**Items from a data source**
=======

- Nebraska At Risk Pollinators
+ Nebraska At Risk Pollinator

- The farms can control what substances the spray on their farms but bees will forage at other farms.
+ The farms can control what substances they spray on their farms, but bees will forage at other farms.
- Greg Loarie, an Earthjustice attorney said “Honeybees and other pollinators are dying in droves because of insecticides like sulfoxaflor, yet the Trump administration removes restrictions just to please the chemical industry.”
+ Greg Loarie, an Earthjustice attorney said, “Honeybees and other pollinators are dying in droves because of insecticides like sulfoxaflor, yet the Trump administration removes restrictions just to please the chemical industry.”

=======

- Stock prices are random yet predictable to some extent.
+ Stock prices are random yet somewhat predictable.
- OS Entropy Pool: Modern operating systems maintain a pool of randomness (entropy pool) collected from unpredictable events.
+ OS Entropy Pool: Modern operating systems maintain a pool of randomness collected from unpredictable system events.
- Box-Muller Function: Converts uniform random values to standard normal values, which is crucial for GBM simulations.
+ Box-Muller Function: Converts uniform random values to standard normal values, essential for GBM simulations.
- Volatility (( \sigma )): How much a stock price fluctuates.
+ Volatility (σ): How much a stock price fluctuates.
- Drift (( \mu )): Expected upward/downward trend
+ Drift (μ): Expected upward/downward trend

=======

**PROBLEM DETAILS**
Find the lines above holding the word "systems" and show them.

**EXERCISE OUTPUT**
- OS Entropy Pool: Modern operating systems maintain a pool of randomness (entropy pool) collected from unpredictable events.
+ OS Entropy Pool: Modern operating systems maintain a pool of randomness collected from unpredictable system events.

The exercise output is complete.